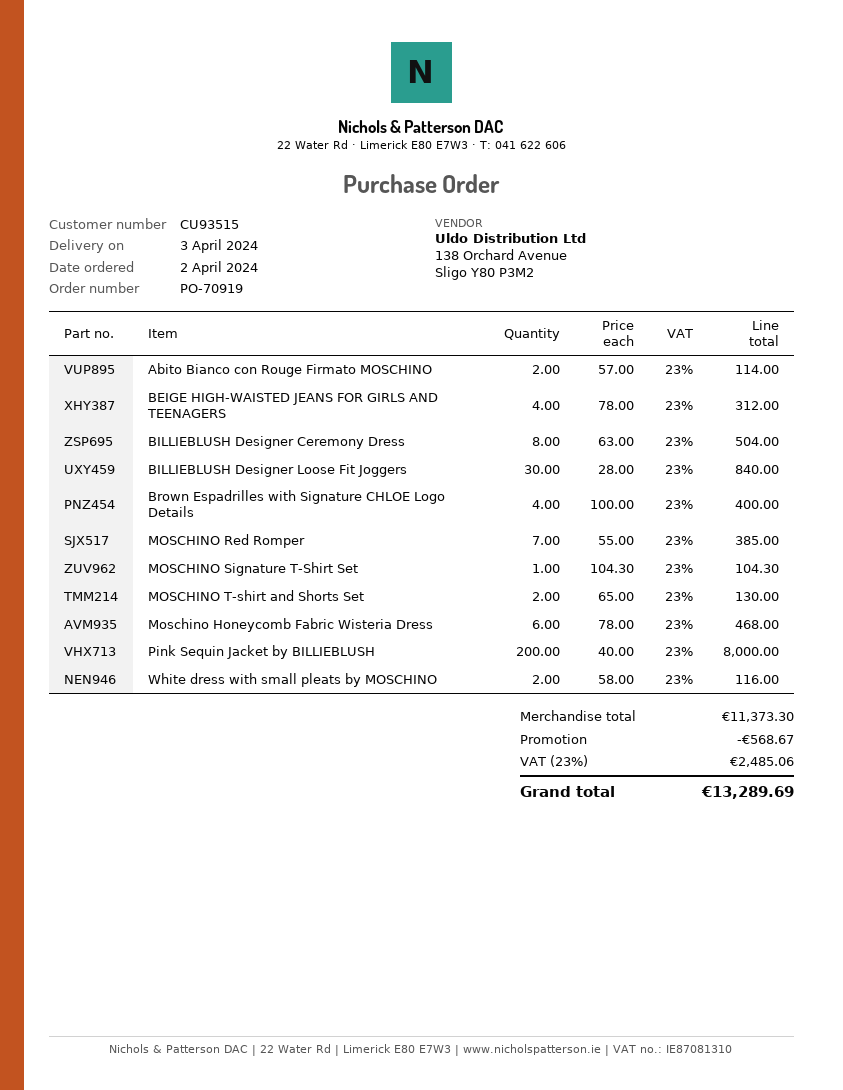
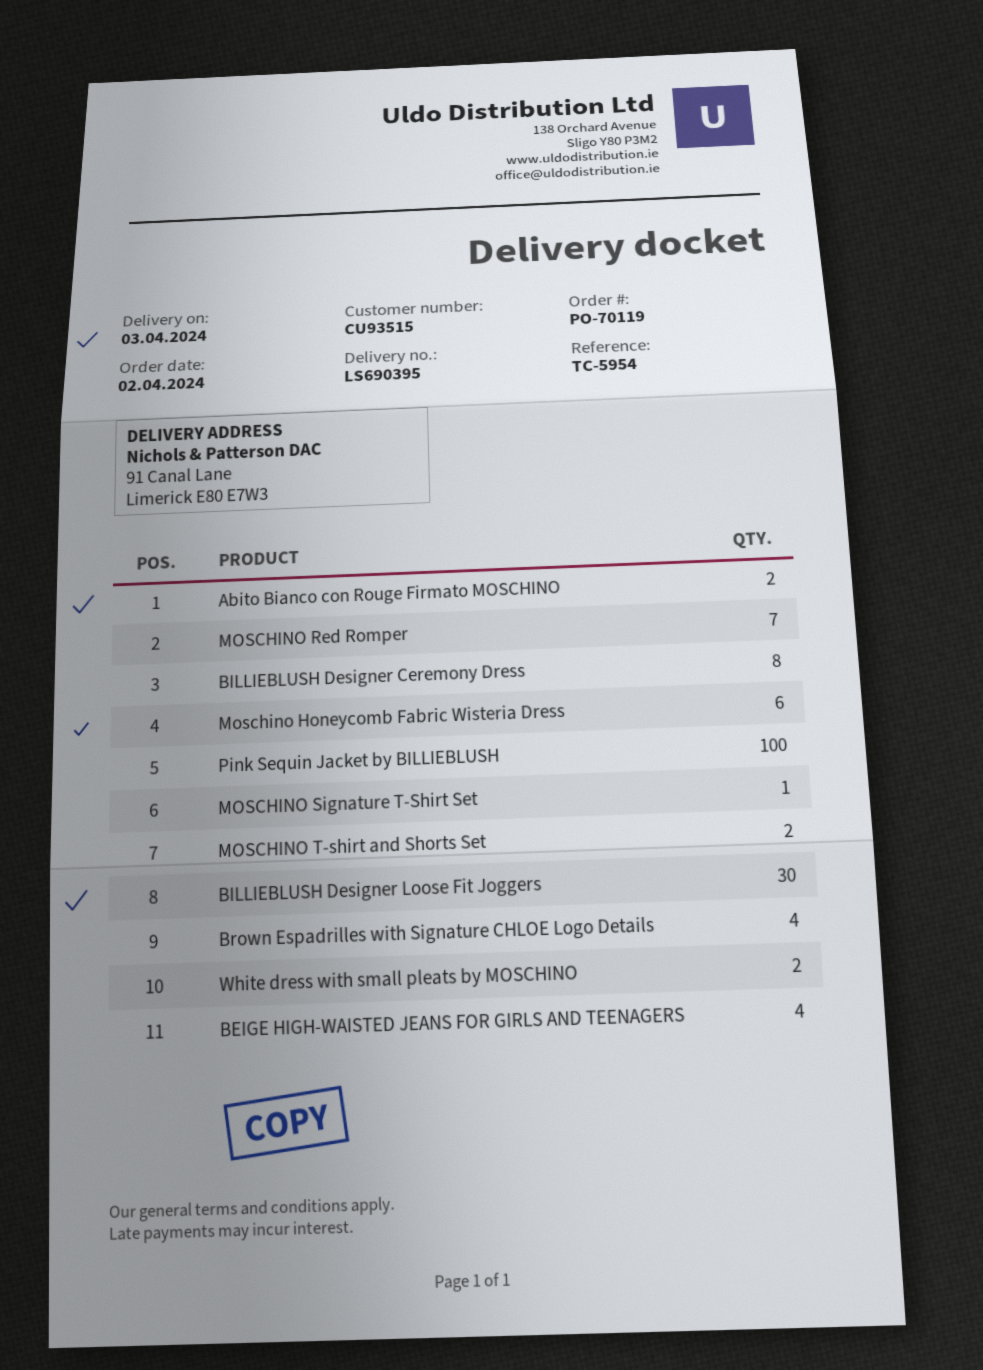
order number: PO-70919 -> PO-70119
Pink Sequin Jacket by BILLIEBLUSH: 200 -> 100

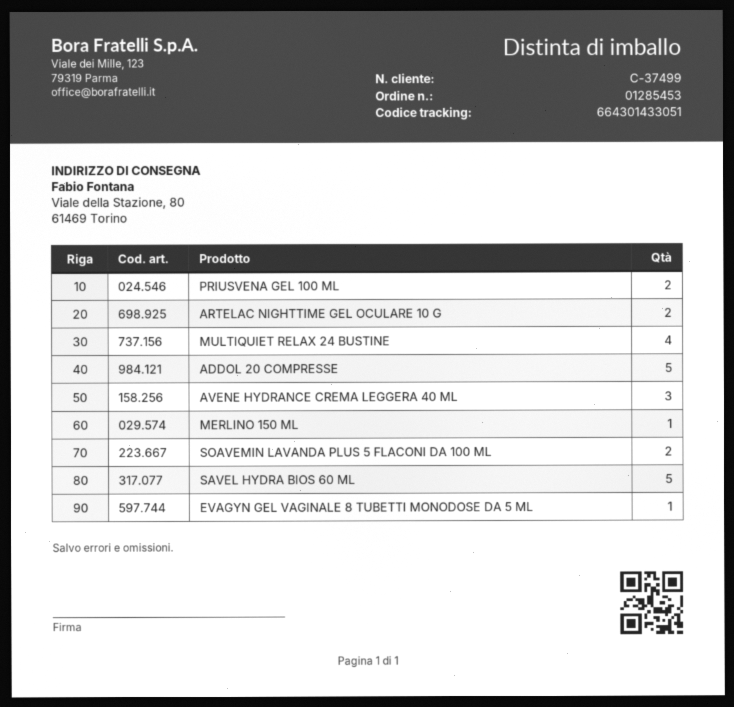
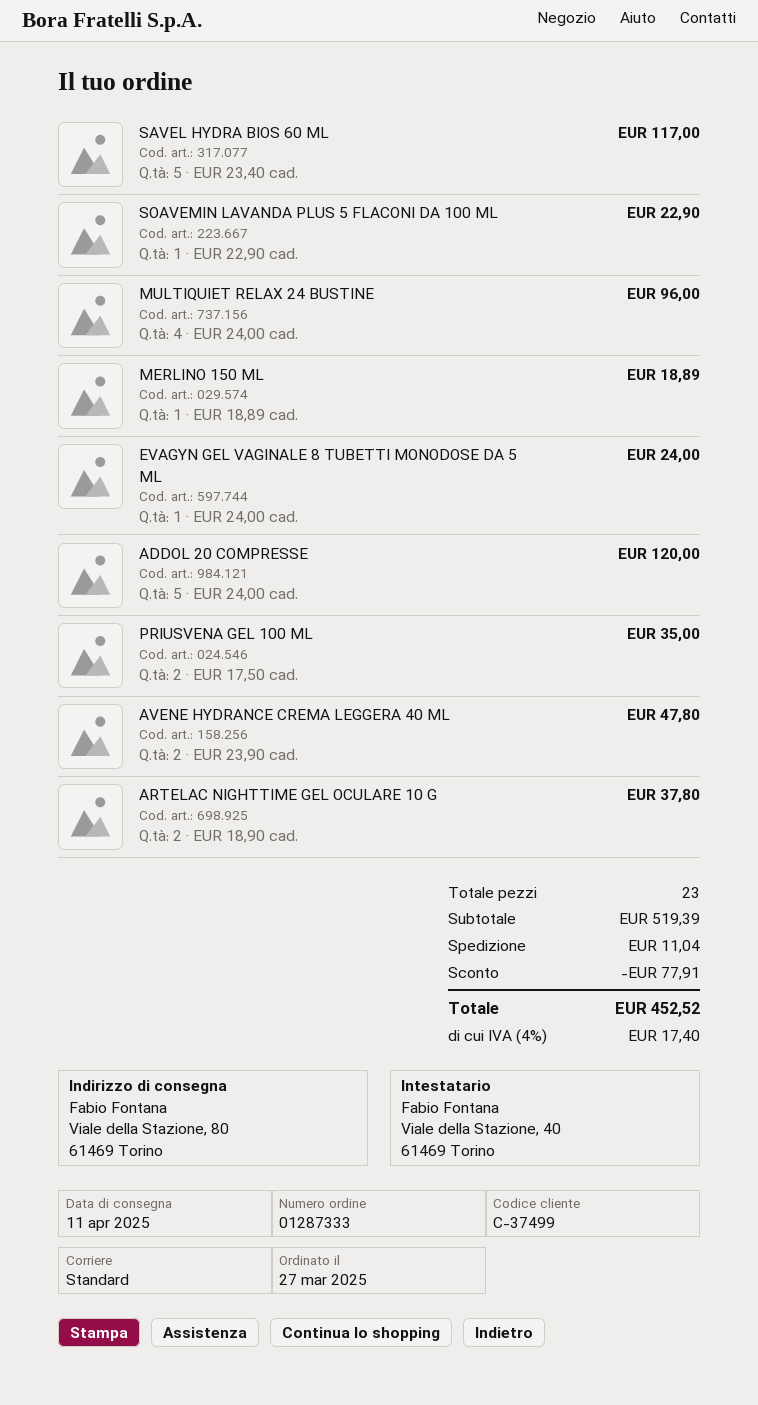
order number: 01285453 -> 01287333
AVENE HYDRANCE CREMA LEGGERA 40 ML: 3 -> 2
SOAVEMIN LAVANDA PLUS 5 FLACONI DA 100 ML: 2 -> 1

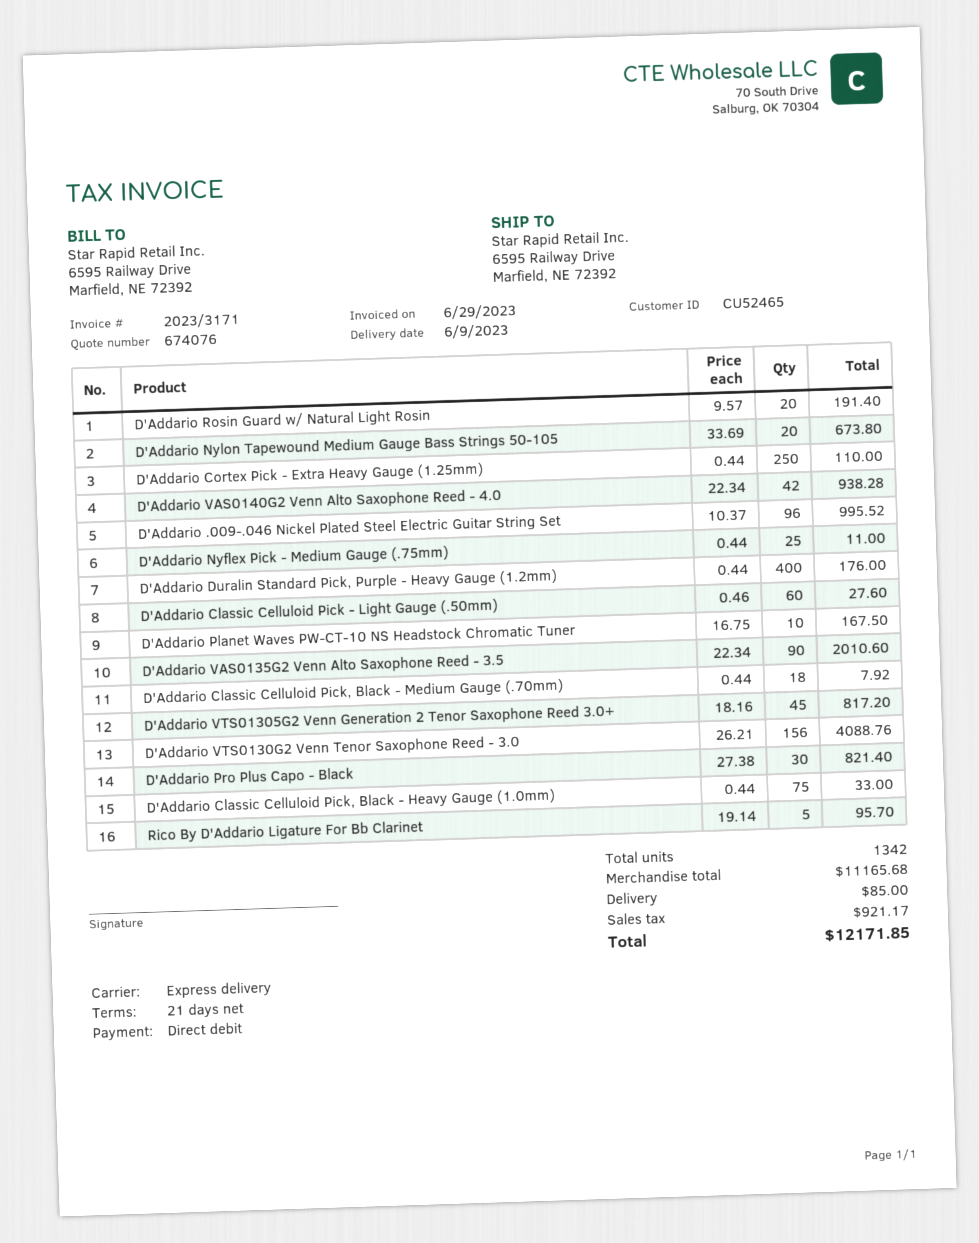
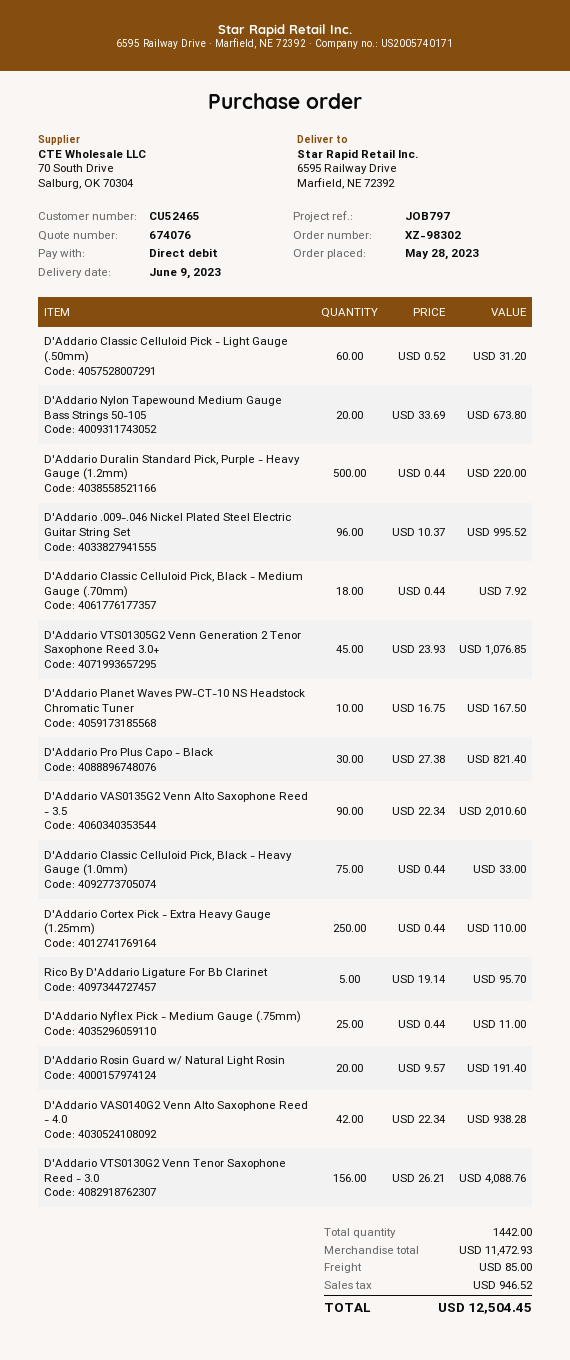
D'Addario Duralin Standard Pick, Purple - Heavy Gauge (1.2mm): 400 x 0.44 = 176.00 -> 500 x 0.44 = 220.00
D'Addario Classic Celluloid Pick - Light Gauge (.50mm): 60 x 0.46 = 27.60 -> 60 x 0.52 = 31.20
D'Addario VTS01305G2 Venn Generation 2 Tenor Saxophone Reed 3.0+: 45 x 18.16 = 817.20 -> 45 x 23.93 = 1076.85
total quantity: 1342 -> 1442
subtotal: 11165.68 -> 11472.93
tax: 921.17 -> 946.52
total: 12171.85 -> 12504.45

(BRIEF): Could the lines from the one with "order number: 01285453 -> 01287333" through the last line of the material above be written out exactly, both included, with pictures left out?

(WRITTEN RESPONSE):
order number: 01285453 -> 01287333
AVENE HYDRANCE CREMA LEGGERA 40 ML: 3 -> 2
SOAVEMIN LAVANDA PLUS 5 FLACONI DA 100 ML: 2 -> 1

D'Addario Duralin Standard Pick, Purple - Heavy Gauge (1.2mm): 400 x 0.44 = 176.00 -> 500 x 0.44 = 220.00
D'Addario Classic Celluloid Pick - Light Gauge (.50mm): 60 x 0.46 = 27.60 -> 60 x 0.52 = 31.20
D'Addario VTS01305G2 Venn Generation 2 Tenor Saxophone Reed 3.0+: 45 x 18.16 = 817.20 -> 45 x 23.93 = 1076.85
total quantity: 1342 -> 1442
subtotal: 11165.68 -> 11472.93
tax: 921.17 -> 946.52
total: 12171.85 -> 12504.45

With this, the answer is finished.